*ASSIGNMENT*
Where does the string "flex" occur in the entries below? Copy every line where it does.

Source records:
• • • • • • •
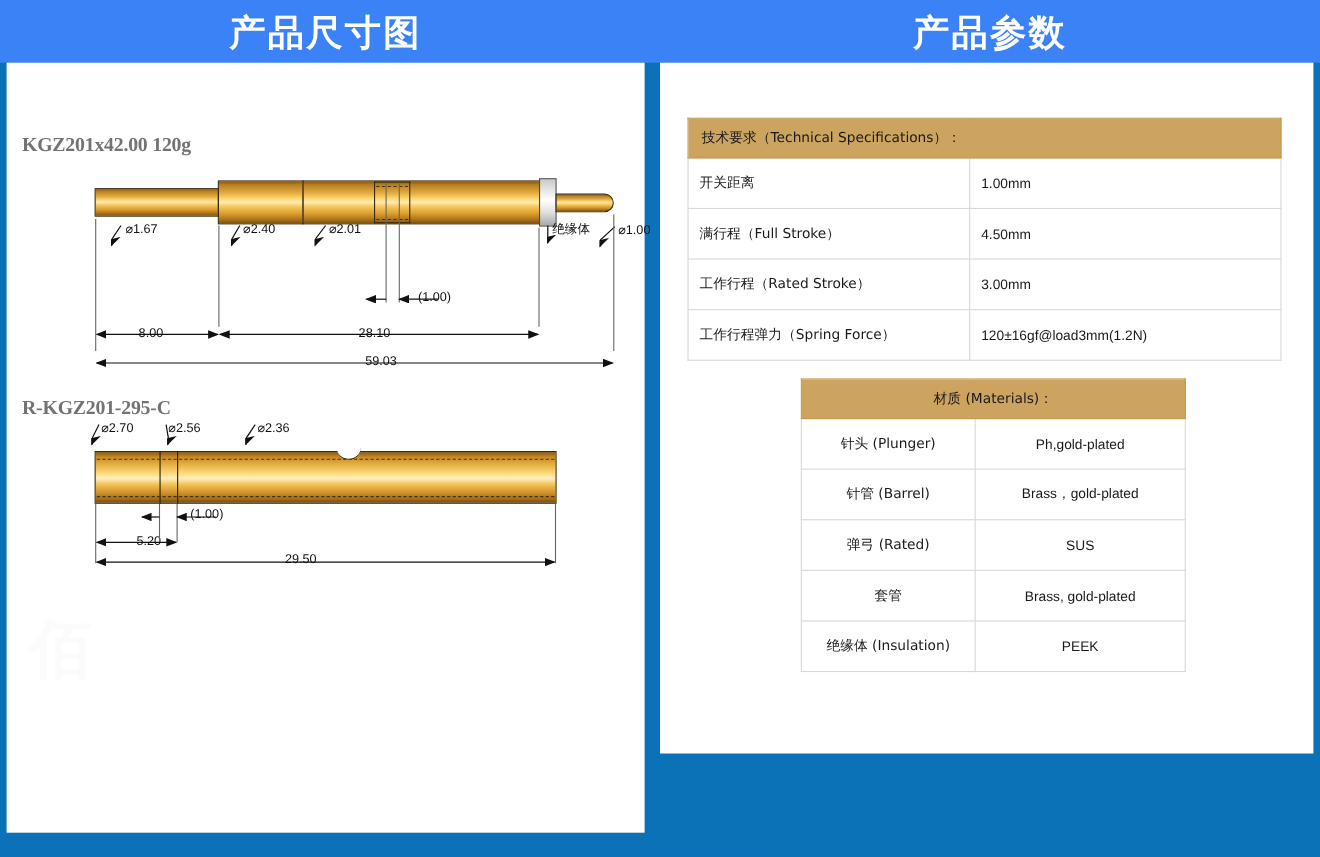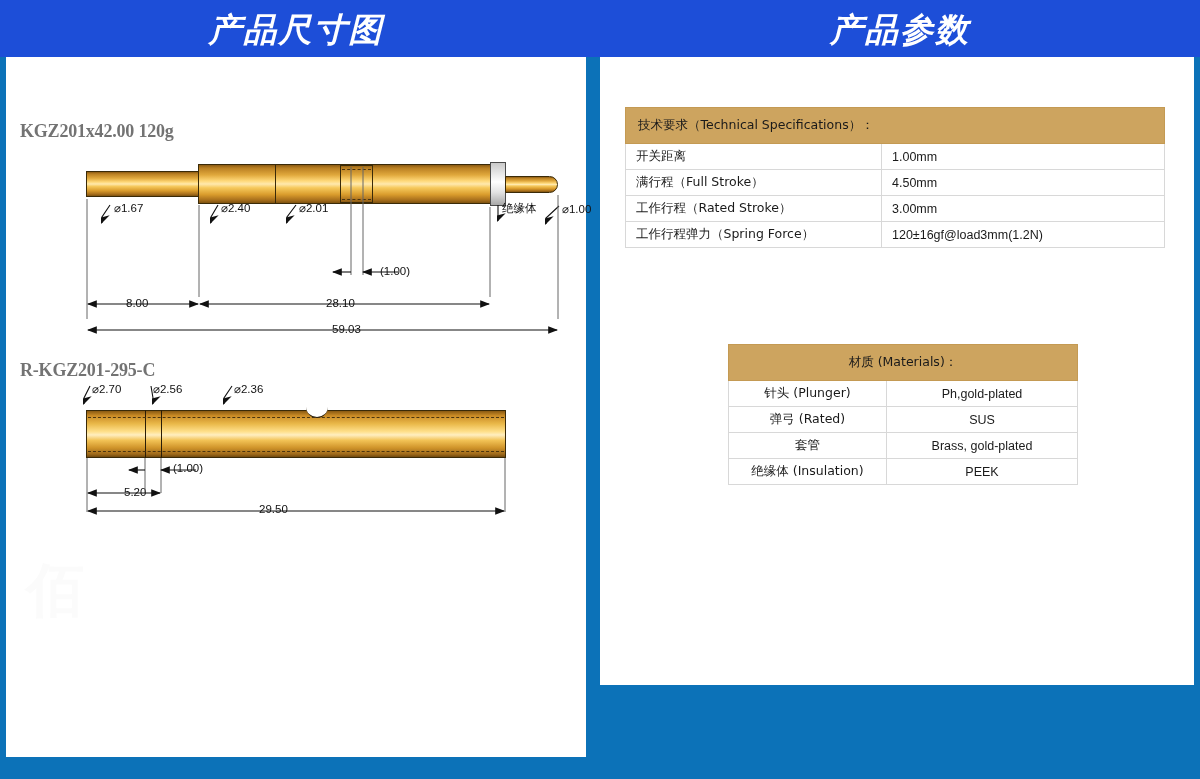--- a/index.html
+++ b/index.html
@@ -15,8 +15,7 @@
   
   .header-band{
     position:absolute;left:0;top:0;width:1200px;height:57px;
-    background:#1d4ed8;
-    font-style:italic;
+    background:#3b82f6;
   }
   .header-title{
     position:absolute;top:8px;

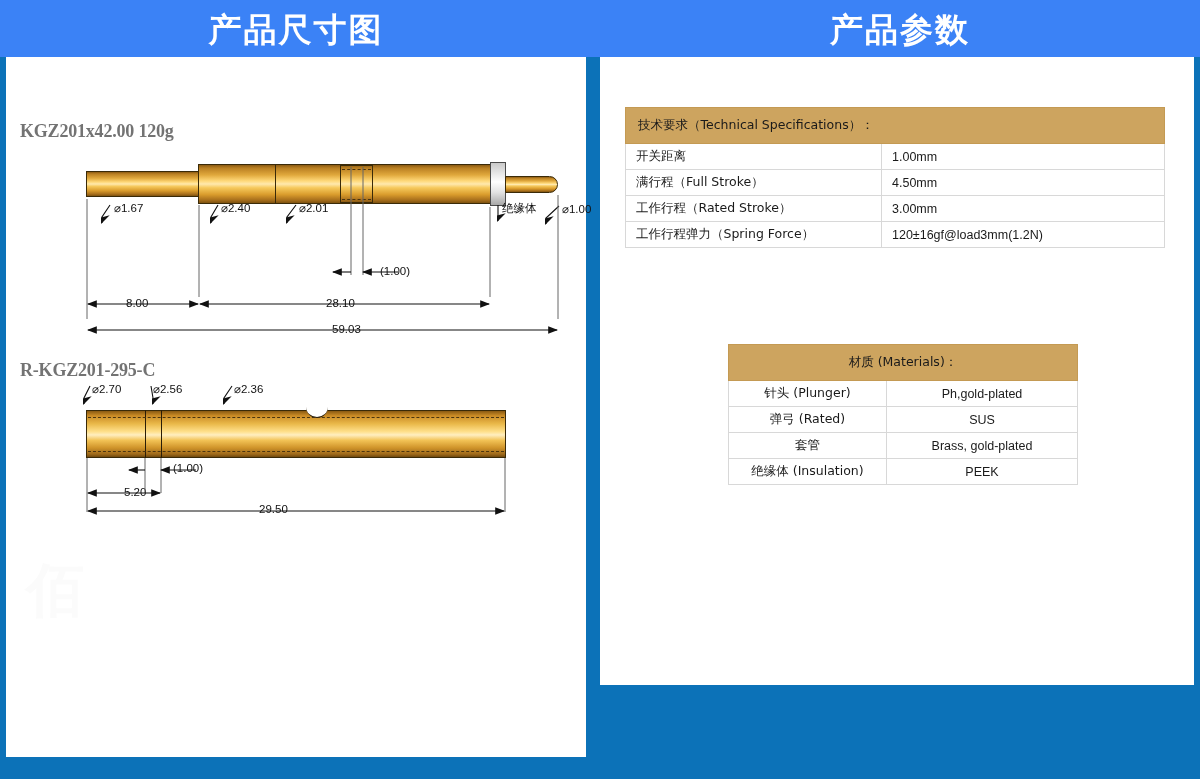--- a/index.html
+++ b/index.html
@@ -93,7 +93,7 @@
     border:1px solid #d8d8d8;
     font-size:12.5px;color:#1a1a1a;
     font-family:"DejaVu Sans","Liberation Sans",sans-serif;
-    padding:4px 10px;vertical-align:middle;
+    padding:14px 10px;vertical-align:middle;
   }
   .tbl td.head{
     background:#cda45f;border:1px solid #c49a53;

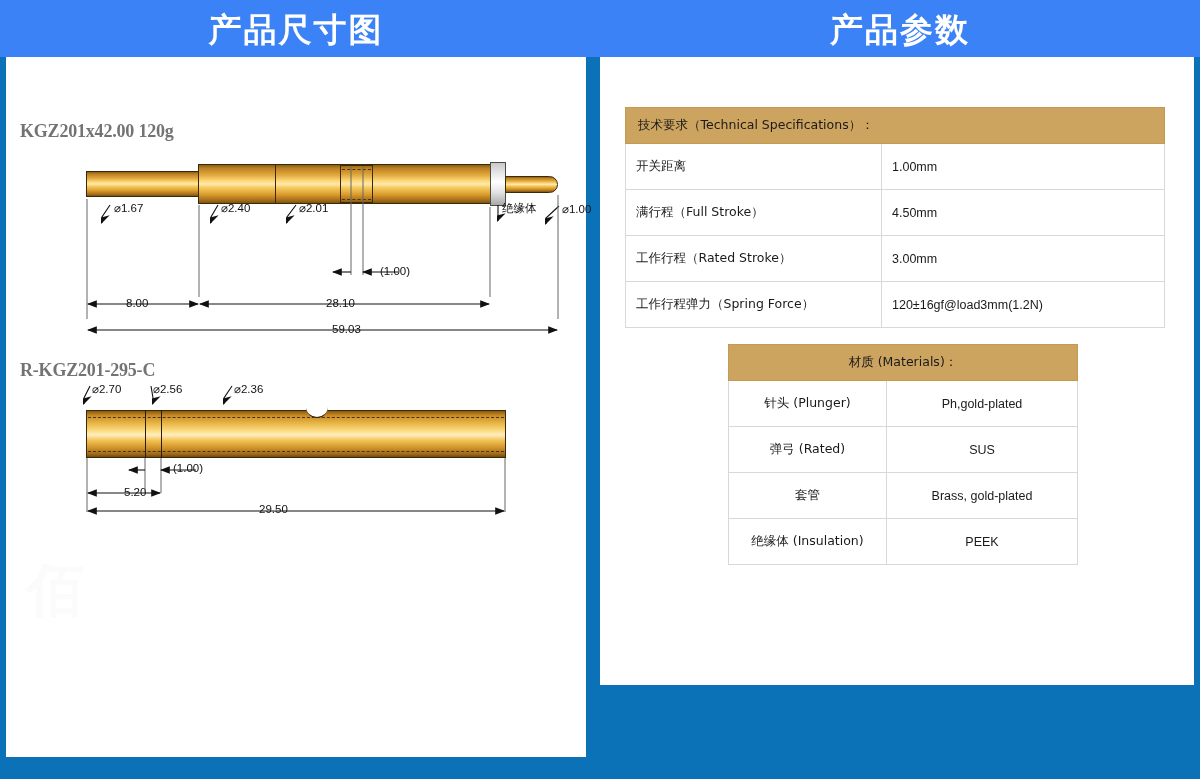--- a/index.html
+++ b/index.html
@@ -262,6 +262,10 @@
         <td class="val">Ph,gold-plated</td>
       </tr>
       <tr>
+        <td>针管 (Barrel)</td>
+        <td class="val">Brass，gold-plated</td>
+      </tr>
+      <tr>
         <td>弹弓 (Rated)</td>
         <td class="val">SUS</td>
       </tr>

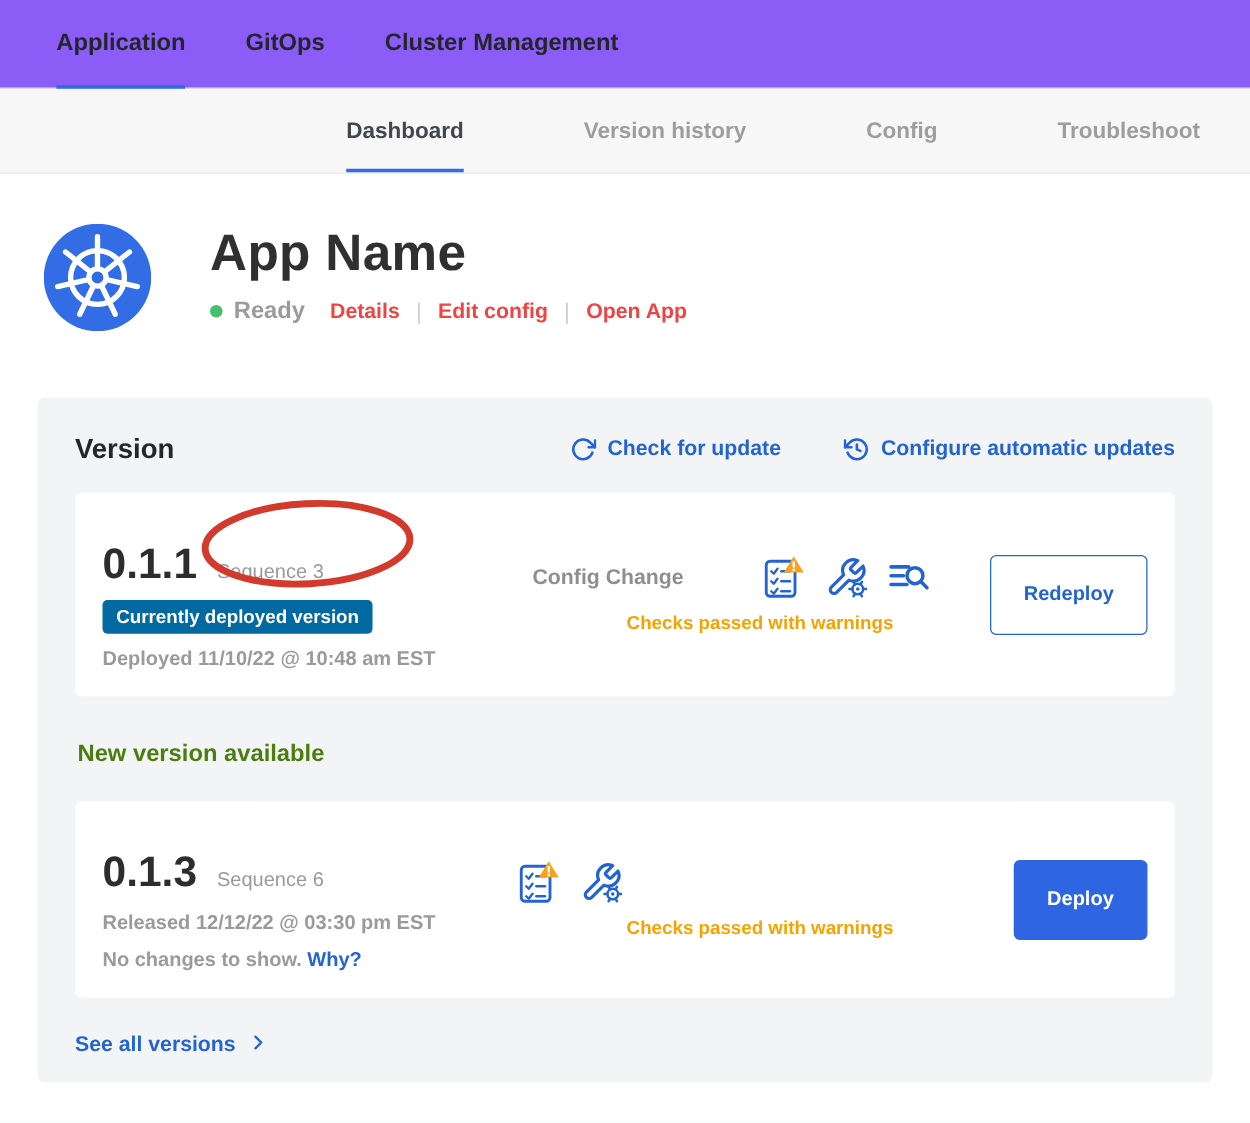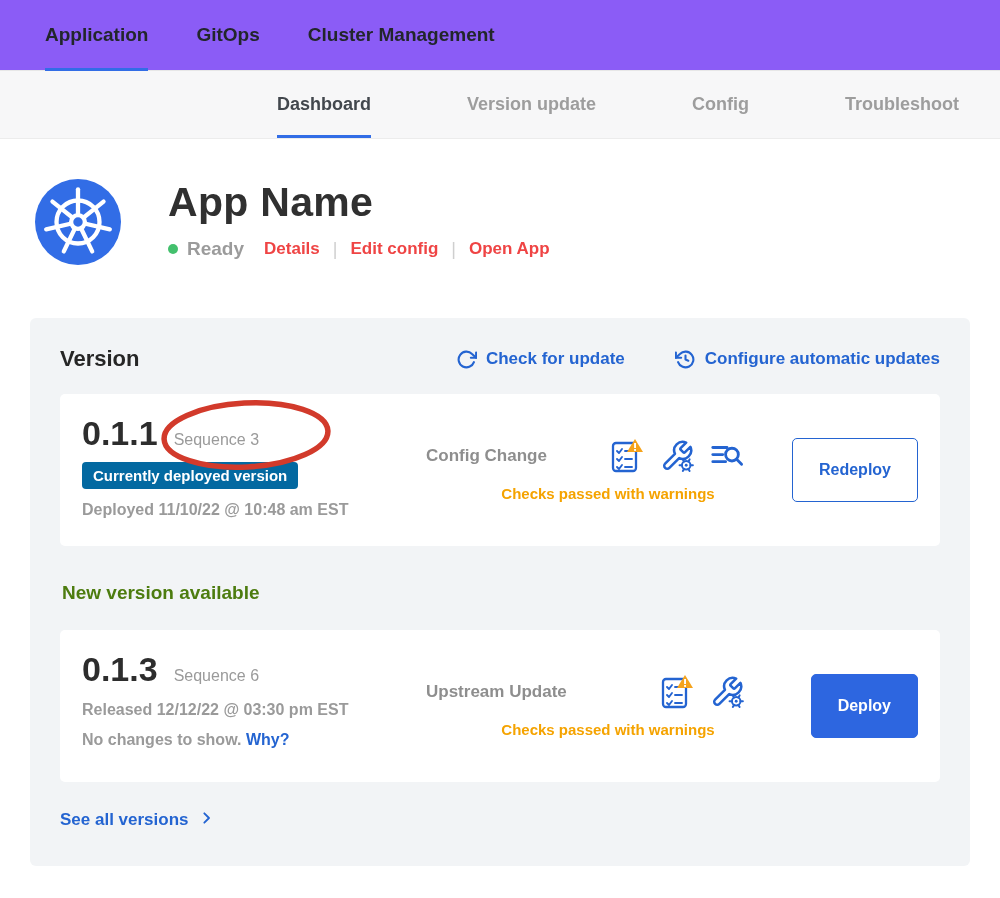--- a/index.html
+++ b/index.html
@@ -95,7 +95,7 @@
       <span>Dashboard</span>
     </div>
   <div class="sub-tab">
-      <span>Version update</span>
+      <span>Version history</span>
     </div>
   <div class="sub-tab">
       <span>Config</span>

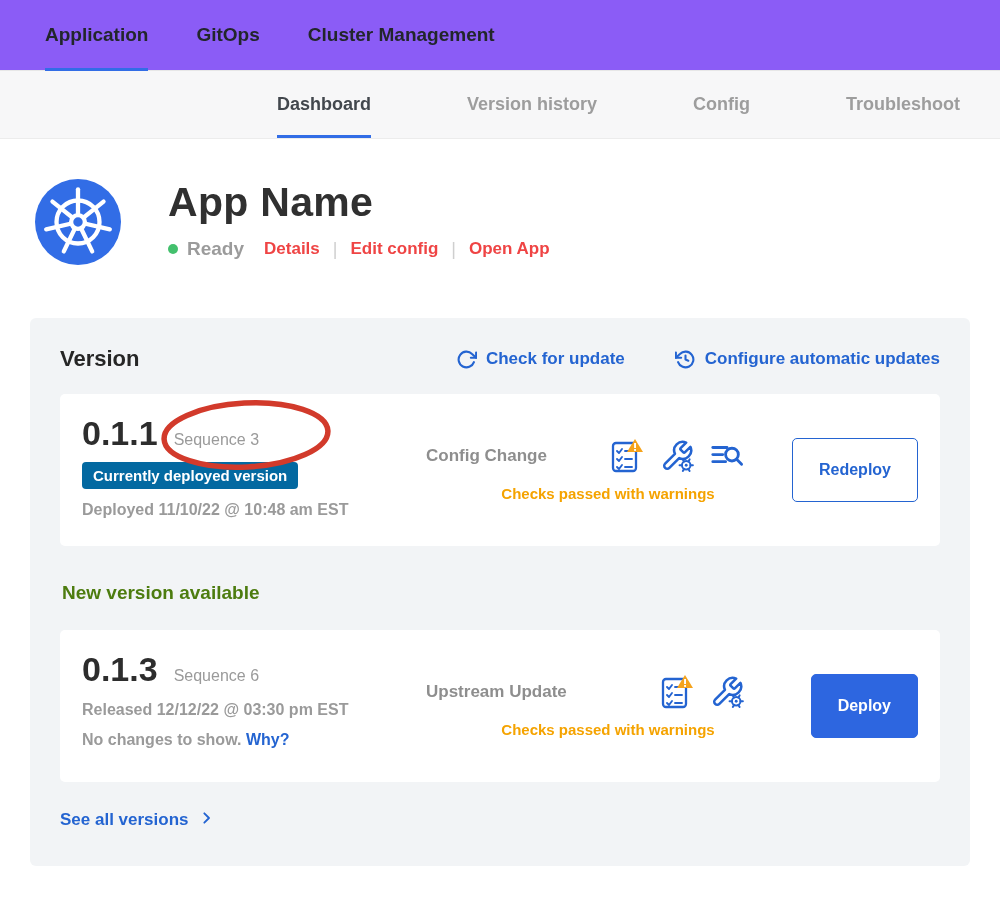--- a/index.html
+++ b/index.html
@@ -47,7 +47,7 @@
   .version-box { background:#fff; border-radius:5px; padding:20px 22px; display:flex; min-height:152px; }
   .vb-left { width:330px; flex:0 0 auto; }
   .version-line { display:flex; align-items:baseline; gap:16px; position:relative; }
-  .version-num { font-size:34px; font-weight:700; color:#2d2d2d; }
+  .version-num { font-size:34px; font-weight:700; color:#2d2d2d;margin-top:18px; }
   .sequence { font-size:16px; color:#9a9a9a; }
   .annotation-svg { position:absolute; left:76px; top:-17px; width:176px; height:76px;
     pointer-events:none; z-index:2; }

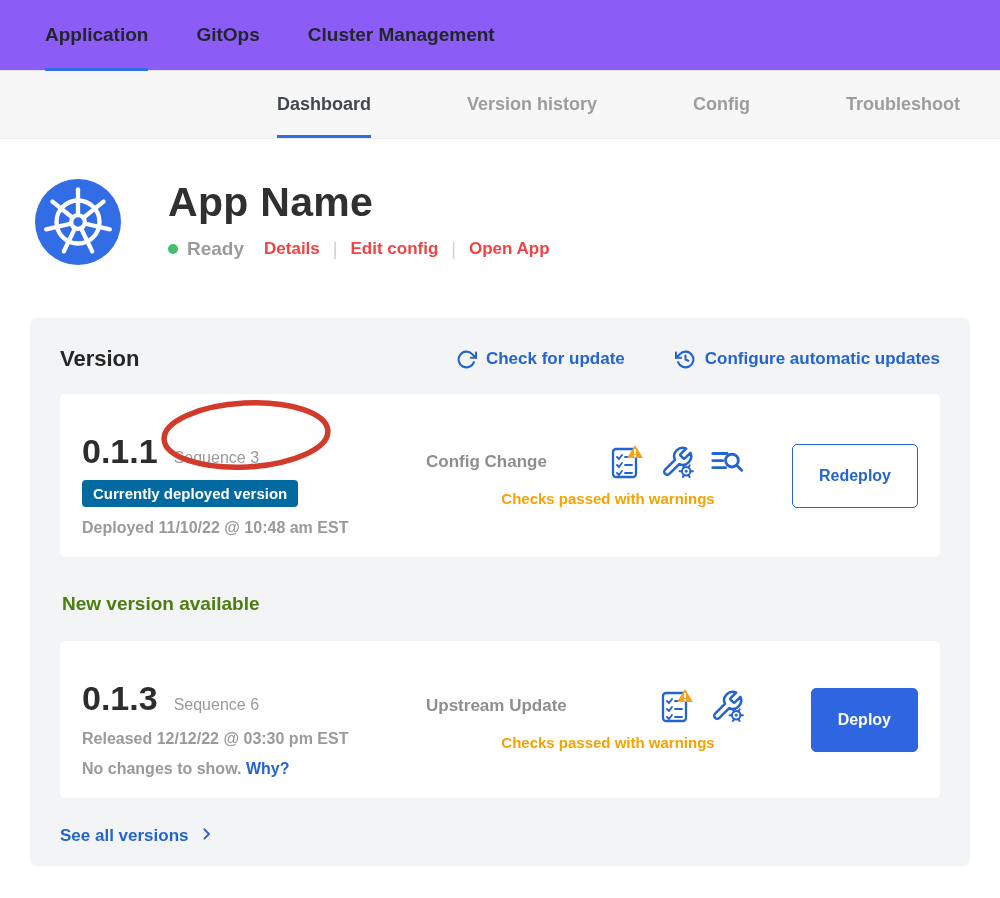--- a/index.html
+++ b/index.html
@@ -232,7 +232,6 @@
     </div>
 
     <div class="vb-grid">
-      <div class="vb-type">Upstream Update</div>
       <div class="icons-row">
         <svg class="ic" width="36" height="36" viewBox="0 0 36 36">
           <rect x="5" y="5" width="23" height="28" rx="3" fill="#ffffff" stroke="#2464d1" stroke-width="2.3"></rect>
• • • • • • •
*TASK OUTPUT*
   .version-box { background:#fff; border-radius:5px; padding:20px 22px; display:flex; min-height:152px; }
   .vb-left { width:330px; flex:0 0 auto; }
   .version-line { display:flex; align-items:baseline; gap:16px; position:relative; }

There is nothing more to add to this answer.